Task data:

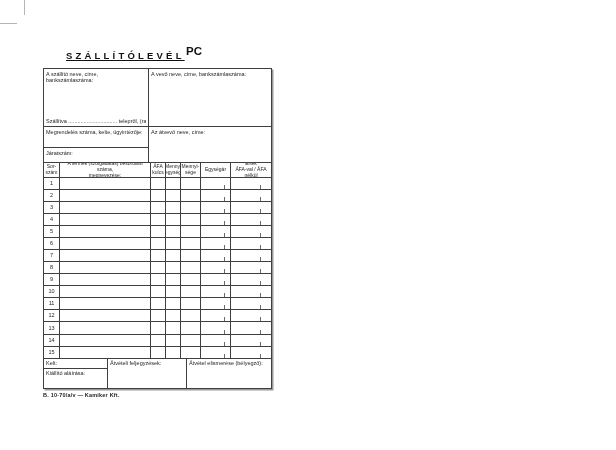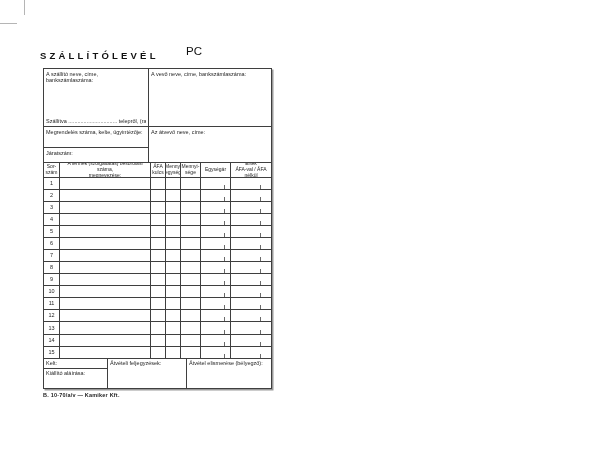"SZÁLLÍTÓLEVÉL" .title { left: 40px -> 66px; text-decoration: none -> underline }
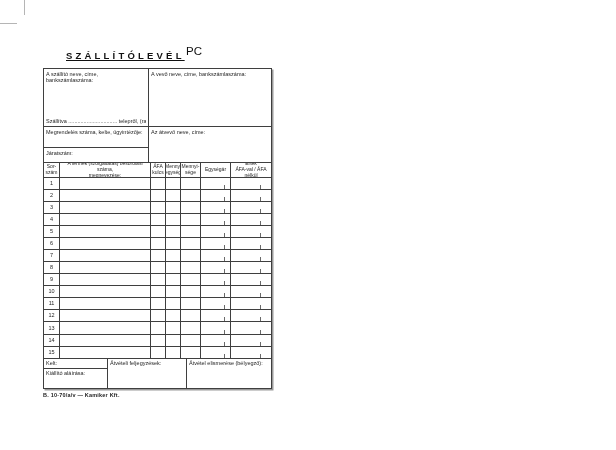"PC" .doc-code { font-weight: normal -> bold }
--
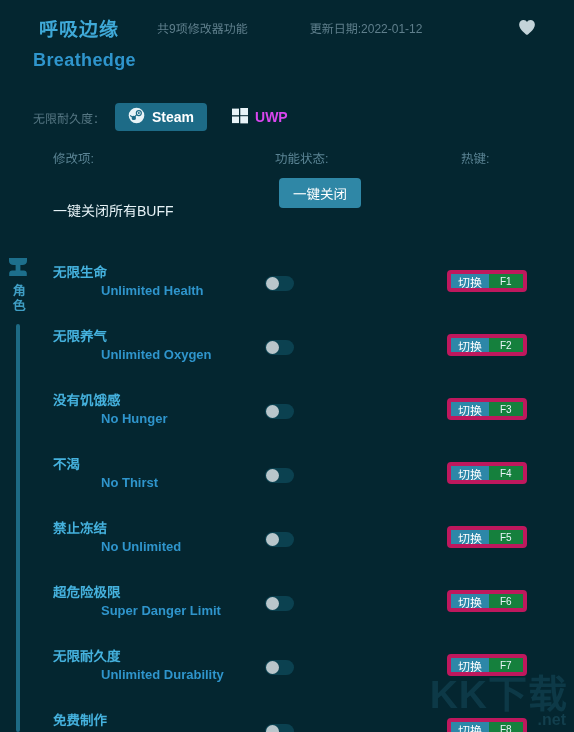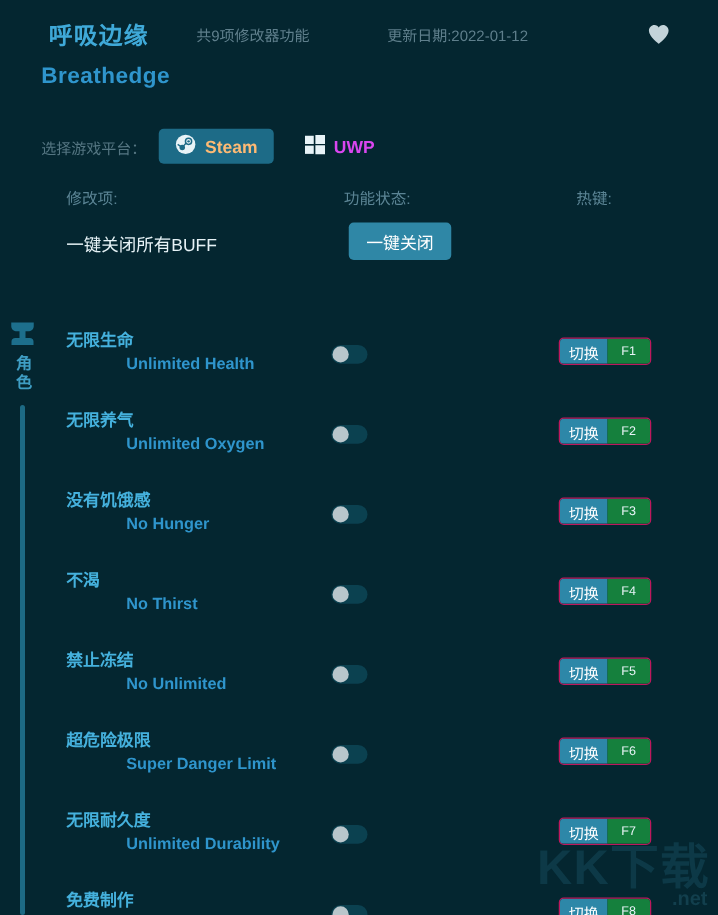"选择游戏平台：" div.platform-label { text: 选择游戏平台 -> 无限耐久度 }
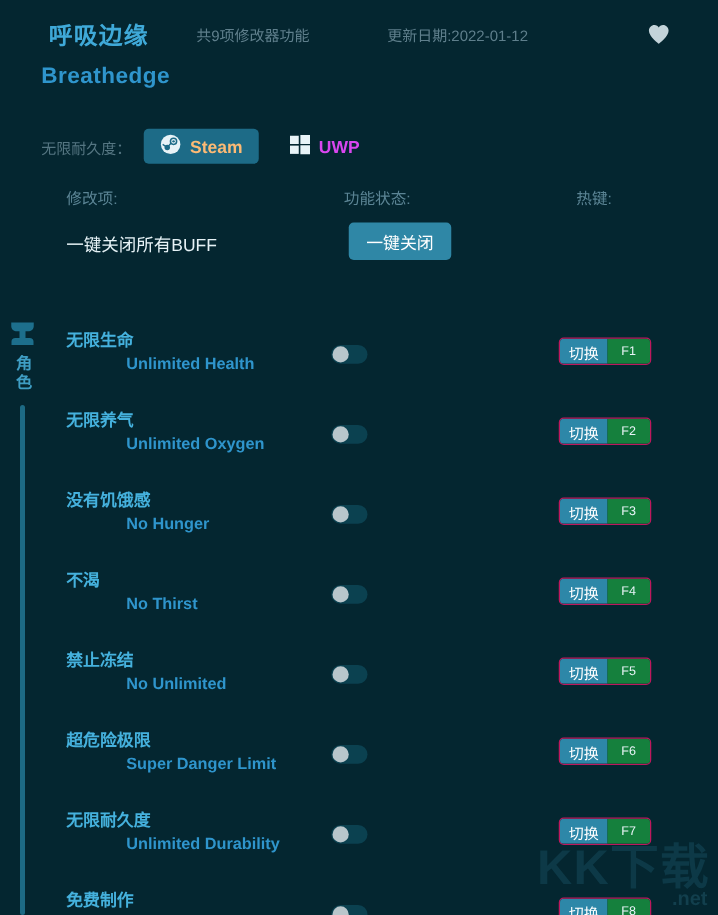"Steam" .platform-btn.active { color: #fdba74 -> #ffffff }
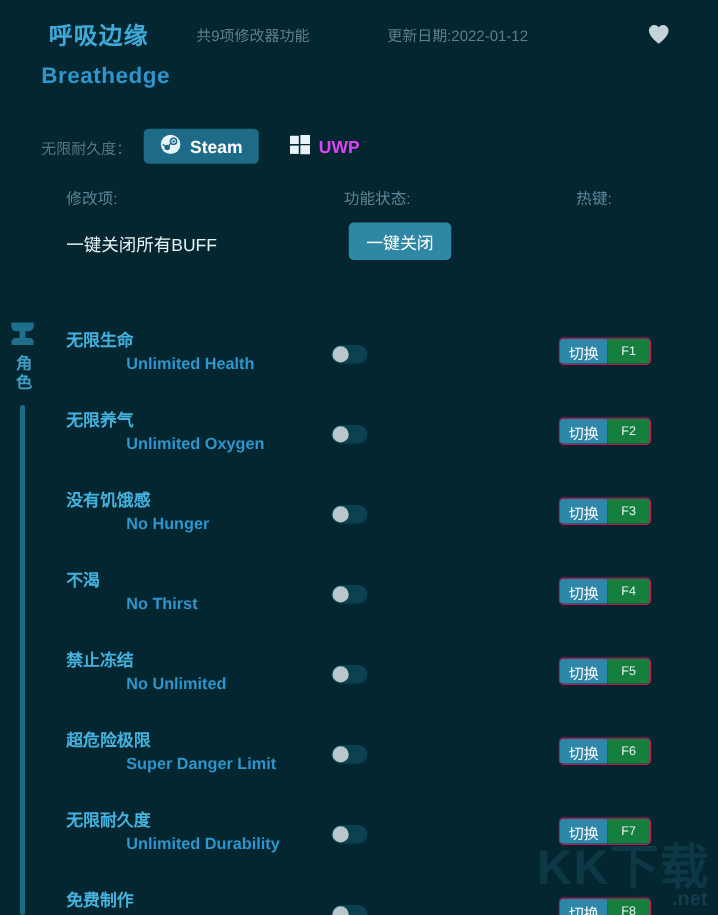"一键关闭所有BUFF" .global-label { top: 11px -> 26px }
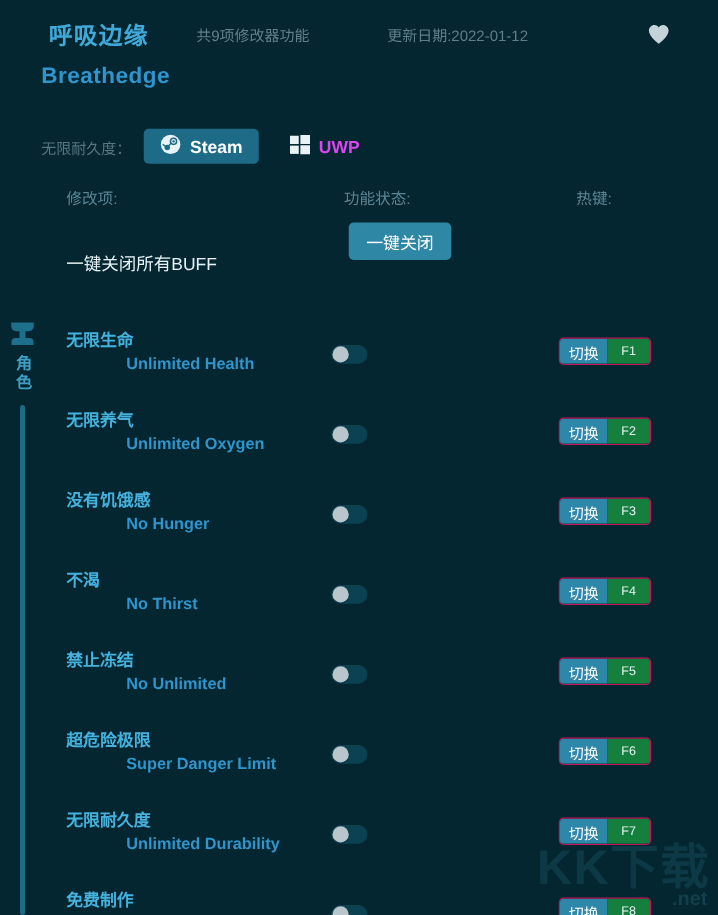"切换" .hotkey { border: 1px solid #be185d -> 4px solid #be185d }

Work request: Copy only the lines above from the one containing "left: 40px ->" through the one containing "font-weight: normal ->", both included. Leave out the pictures.

Response box:
"SZÁLLÍTÓLEVÉL" .title { left: 40px -> 66px; text-decoration: none -> underline }
"PC" .doc-code { font-weight: normal -> bold }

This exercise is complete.